Welcome to NRICH.

 
How accurately should you quote the mean?


By Larry Currie on March 4, 1998:

How many significant digits are there in the mean of a set of integer values? Or, to phrase it another way, if you take the mean of a data set in which all of the values are integers, what decimal place should you round to in order to be confident of your result (what decimal place is considered statistically significant)?

Larry Currie


By Chris on March 5, 1998:

Hi Larry,

That's quite a tricky question as it stands, since there are two things you might mean by ``a set of integers'' and I don't know which you've got. Do you know that the numbers you are looking at are integers (for example, do they represent the number of ice creams bought in a day by children at a shop), or are they just rounded to the nearest integer (for example, how many minutes did children spend choosing their ice creams, to the nearest minute)?

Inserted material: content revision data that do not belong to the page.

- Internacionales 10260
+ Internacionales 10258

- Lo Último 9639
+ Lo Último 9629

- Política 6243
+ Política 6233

The important thing is that your answer for the mean can never really be more accurate than the accuracy of the data you have in the first place - taking a mean from a set of values can give you more confidence that an answer is about right sometimes, but it can never make your answer more accurate.

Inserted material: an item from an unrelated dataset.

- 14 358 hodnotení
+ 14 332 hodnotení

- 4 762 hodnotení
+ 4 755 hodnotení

In the first case (number of ice creams bought), suppose your data are 15, 18, 17 and 15 on four days, and you want to work out the mean. You know that these numbers really are 15, 18, 17 and 14, and not 14.6, 18.4, 17.3 and 15.2, so work out the mean, (15+18+17+15) / 4=16.25, and now it's just a case of working out how many significant figures will be useful to you, since there's no inaccuracy in your data.

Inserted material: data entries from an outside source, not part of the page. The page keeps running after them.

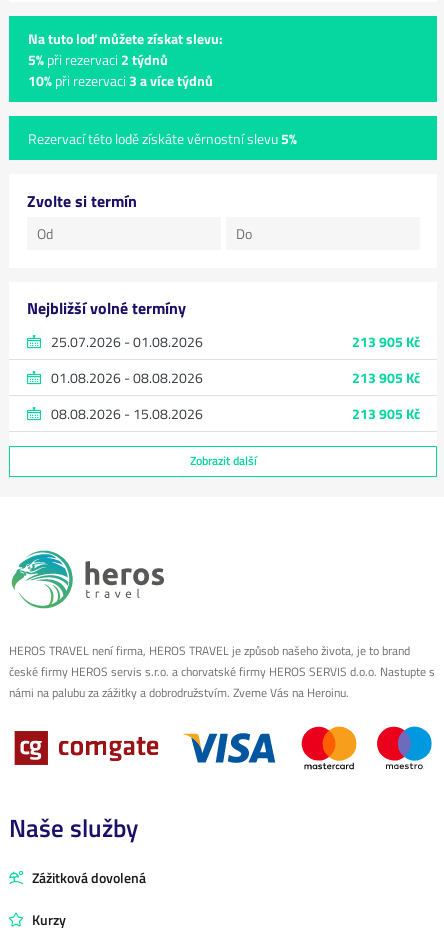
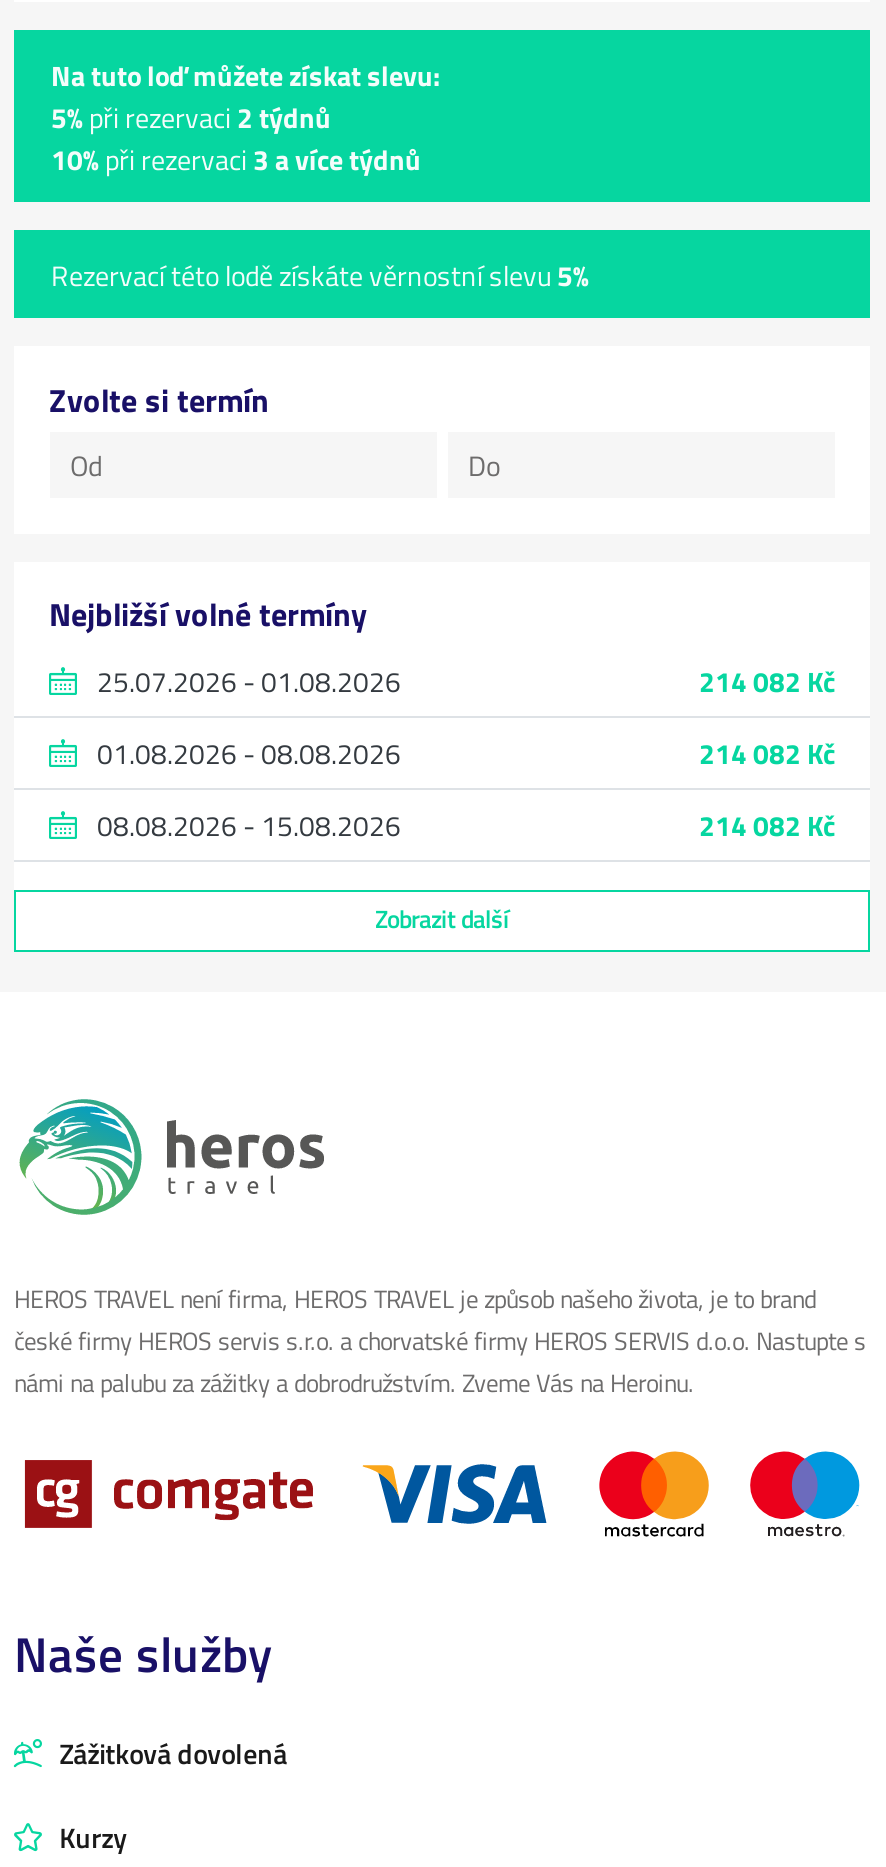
- 213 905 Kč
+ 214 082 Kč

- 213 905 Kč
+ 214 082 Kč

- 213 905 Kč
+ 214 082 Kč
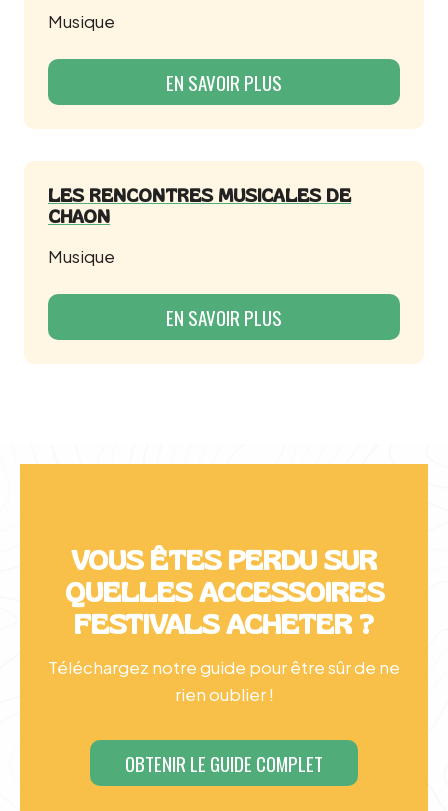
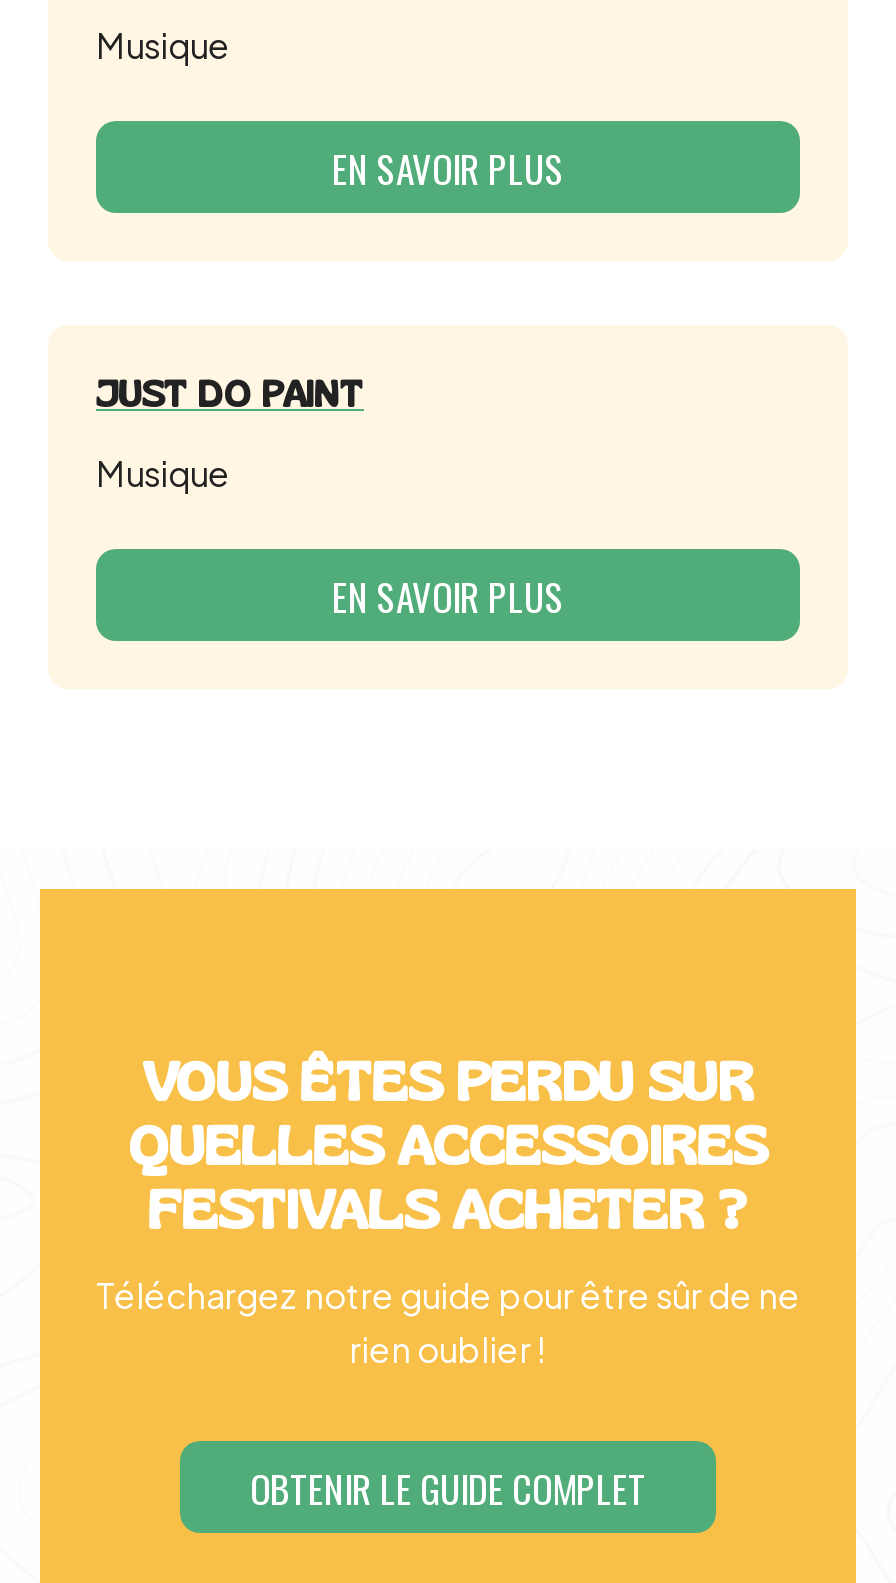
- LES RENCONTRES MUSICALES DE
- CHAON
+ JUST DO PAINT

The second case (how long children spent choosing) is more complicated, because you could have errors in your original data. You get the number 15 whether the child spends 14.5 minutes looking or almost 15.5. Now the real mean could lie anywhere from (14.5+17.5+16.5+14.5) / 4=15.75 to as close as you like to (15.5+18.5+17.5+15.5) / 4=16.75.
Obviously it's silly to go quoting the figure 16.25 as an exact value like you did before, so you might say that the mean is 16.25 ± 0.5 . Thus you still quote the mean you worked out, but you started with errors of ±0.5 in all of your data, so your mean cannot be more accurate than ±0.5 either.

One last thing... This is what I'd probably do. If you need this for an exam, make sure to check with your teacher what answer you're expected to give, don't assume it's necessarily what I've said above.

Best wishes,

Chris